STK33 Il plasmide di attivazione CRISPR (h) è un sistema SAM (mediatore di attivazione sinergico) a tre plasmidi progettato per la sovraregolazione trascrizionale altamente efficiente e sito-specifica del locus STK33 nelle linee cellulari umane. Il sistema è costruito attorno a una Cas9 cataliticamente inattiva (dCas9) che porta due mutazioni inattivanti (D10A e N863A) che eliminano l'attività nucleasica preservando al contempo il legame con il DNA. Questa dCas9 è fusa con VP64, un potente attivatore trascrizionale, ed è coespressa con un gene di resistenza alla blasticidina per la selezione. Il secondo plasmide codifica la proteina di fusione MS2-p65-HSF1, un complesso attivatore secondario che agisce in sinergia con dCas9-VP64, insieme a un gene di resistenza all'igromicina. Il terzo plasmide codifica un sgRNA specifico per il bersaglio di 20 nt fuso a due aptameri di RNA MS2 che reclutano il complesso MS2-p65-HSF1 nel sito di attivazione, accompagnato da un gene di resistenza alla puromicina. I tre plasmidi vengono somministrati in un rapporto di massa 1:1:1 per un'espressione bilanciata di tutti i componenti del sistema.
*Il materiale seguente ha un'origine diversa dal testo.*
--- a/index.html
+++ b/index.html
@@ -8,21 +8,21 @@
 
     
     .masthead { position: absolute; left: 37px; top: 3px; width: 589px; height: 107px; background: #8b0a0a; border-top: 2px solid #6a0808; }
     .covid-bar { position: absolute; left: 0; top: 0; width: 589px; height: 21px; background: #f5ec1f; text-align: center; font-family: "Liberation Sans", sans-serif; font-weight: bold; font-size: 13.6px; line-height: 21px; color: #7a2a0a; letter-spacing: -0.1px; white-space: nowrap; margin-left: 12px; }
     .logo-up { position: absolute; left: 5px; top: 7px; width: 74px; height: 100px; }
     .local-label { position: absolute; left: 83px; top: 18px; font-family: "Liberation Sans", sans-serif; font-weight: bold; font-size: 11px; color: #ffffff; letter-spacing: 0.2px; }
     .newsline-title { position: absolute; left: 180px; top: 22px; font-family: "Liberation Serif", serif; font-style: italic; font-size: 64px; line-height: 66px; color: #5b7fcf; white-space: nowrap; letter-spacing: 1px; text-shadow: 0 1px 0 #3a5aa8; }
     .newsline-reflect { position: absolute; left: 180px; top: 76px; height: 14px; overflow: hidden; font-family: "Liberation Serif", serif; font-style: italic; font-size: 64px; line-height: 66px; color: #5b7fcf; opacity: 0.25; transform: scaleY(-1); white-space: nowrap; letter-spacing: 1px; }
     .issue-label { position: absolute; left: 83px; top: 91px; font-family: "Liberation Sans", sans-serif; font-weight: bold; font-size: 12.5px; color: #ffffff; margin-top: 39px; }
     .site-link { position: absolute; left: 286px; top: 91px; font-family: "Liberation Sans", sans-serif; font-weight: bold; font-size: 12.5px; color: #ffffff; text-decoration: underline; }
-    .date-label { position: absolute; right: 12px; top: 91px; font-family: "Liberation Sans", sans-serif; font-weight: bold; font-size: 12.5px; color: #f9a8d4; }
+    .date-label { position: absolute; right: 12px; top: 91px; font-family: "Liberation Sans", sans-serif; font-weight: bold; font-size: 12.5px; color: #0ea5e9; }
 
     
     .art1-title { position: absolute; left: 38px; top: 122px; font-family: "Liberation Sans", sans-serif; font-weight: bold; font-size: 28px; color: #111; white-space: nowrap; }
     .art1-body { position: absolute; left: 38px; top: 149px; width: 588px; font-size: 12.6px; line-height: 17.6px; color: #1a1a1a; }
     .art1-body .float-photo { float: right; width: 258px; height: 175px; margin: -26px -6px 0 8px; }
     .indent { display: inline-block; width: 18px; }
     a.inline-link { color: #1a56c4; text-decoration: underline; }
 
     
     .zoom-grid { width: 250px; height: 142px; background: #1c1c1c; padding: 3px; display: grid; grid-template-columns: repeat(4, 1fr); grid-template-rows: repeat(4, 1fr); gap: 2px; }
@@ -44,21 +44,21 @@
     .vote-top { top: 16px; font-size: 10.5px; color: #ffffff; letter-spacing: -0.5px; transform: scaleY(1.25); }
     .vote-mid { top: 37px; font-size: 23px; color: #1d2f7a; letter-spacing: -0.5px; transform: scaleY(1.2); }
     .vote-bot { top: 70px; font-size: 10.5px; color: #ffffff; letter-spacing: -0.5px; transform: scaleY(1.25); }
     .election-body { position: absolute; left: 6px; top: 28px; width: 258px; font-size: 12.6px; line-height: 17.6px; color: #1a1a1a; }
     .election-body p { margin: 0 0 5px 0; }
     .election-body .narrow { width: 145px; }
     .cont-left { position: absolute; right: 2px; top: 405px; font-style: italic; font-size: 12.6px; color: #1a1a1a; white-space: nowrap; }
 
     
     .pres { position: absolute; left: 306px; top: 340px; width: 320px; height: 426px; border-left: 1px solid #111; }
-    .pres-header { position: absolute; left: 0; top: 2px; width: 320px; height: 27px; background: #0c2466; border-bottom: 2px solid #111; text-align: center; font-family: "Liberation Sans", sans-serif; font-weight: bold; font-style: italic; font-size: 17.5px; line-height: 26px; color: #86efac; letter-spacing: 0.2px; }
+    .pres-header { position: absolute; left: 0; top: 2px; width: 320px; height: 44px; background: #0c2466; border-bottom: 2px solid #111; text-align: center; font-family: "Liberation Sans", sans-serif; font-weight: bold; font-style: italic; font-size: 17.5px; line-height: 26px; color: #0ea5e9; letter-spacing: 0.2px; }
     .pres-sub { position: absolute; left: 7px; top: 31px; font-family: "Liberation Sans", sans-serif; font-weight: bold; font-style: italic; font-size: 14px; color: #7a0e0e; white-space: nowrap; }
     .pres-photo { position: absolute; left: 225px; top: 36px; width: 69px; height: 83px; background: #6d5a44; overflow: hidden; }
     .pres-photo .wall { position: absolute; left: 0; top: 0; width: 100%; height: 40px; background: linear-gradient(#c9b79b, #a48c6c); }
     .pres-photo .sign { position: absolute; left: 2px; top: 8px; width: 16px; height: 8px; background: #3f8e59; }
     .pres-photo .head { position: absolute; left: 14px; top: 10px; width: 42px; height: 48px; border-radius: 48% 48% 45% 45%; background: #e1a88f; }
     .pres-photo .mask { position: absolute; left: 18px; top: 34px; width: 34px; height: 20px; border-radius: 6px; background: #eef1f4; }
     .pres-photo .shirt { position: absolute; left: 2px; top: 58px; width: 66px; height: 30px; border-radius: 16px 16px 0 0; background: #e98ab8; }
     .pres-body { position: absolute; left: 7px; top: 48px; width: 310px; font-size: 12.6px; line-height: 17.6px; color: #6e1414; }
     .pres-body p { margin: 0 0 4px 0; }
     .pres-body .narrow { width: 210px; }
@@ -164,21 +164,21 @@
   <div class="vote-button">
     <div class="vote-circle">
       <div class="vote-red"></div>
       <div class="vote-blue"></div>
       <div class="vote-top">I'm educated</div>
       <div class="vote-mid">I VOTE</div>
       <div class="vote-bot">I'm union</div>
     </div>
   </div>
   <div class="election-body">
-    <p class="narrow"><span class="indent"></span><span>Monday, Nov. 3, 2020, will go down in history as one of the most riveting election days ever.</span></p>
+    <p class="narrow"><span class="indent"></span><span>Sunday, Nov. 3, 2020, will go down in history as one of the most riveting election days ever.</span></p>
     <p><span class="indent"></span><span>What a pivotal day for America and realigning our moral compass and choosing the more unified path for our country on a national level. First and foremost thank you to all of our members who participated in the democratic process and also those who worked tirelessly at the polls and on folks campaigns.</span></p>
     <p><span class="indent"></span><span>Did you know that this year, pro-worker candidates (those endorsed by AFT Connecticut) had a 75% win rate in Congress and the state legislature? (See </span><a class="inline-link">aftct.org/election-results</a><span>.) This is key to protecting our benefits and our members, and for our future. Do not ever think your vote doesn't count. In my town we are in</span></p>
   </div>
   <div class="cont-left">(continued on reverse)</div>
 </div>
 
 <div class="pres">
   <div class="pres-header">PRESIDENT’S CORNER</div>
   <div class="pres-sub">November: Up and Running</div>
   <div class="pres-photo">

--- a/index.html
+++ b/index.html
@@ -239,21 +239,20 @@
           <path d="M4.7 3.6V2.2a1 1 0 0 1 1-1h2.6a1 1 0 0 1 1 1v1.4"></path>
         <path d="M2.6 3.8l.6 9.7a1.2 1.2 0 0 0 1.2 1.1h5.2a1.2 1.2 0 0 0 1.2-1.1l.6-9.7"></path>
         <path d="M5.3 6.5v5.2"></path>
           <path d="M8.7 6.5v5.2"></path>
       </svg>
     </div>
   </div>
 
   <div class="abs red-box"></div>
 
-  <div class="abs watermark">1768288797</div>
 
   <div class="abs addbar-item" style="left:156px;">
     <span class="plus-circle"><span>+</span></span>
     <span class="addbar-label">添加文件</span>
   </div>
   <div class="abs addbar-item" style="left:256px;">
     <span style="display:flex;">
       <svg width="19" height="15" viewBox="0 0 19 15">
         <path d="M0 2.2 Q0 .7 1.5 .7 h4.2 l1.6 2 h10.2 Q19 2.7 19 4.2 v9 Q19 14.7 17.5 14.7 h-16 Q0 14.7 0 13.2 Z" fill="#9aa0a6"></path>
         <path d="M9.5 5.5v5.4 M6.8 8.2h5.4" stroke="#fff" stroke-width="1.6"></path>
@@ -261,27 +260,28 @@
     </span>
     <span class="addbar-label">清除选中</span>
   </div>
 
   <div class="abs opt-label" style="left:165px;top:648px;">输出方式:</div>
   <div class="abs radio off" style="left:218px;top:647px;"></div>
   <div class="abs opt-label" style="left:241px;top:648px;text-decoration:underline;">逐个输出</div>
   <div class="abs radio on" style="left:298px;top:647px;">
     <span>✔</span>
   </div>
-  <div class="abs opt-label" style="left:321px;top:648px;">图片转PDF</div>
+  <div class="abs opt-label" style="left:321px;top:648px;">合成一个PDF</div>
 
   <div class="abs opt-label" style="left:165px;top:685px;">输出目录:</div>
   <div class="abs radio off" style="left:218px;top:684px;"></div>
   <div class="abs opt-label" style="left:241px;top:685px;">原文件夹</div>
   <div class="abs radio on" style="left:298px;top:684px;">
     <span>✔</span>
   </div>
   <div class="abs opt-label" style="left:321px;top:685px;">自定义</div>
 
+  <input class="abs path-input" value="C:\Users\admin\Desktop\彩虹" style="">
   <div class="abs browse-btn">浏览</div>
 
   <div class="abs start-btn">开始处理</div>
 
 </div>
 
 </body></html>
Una volta assemblato nel locus bersaglio, il complesso SAM si lega a circa 200 bp a monte del sito di inizio della trascrizione STK33, dove VP64, p65 e HSF1 agiscono in modo concertato per reclutare il machinery trascrizionale e guidare la sovraregolazione dell'espressione endogena di STK33. A differenza della Cas9 con attività nucleasica, dCas9 non introduce rotture a doppio filamento né modifica la sequenza genomica, preservando il locus STK33 nativo e consentendo lo studio delle risposte trascrizionali dipendenti da STK33 nel locus endogeno, rendendolo uno strumento prezioso per studi funzionali, l'identificazione di geni bersaglio e la modellizzazione del ripristino della via STK33 nelle cellule tumorali con espressione di STK33 silenziata o ridotta.
Solo per uso di ricerca. Non destinato a uso diagnostico o terapeutico.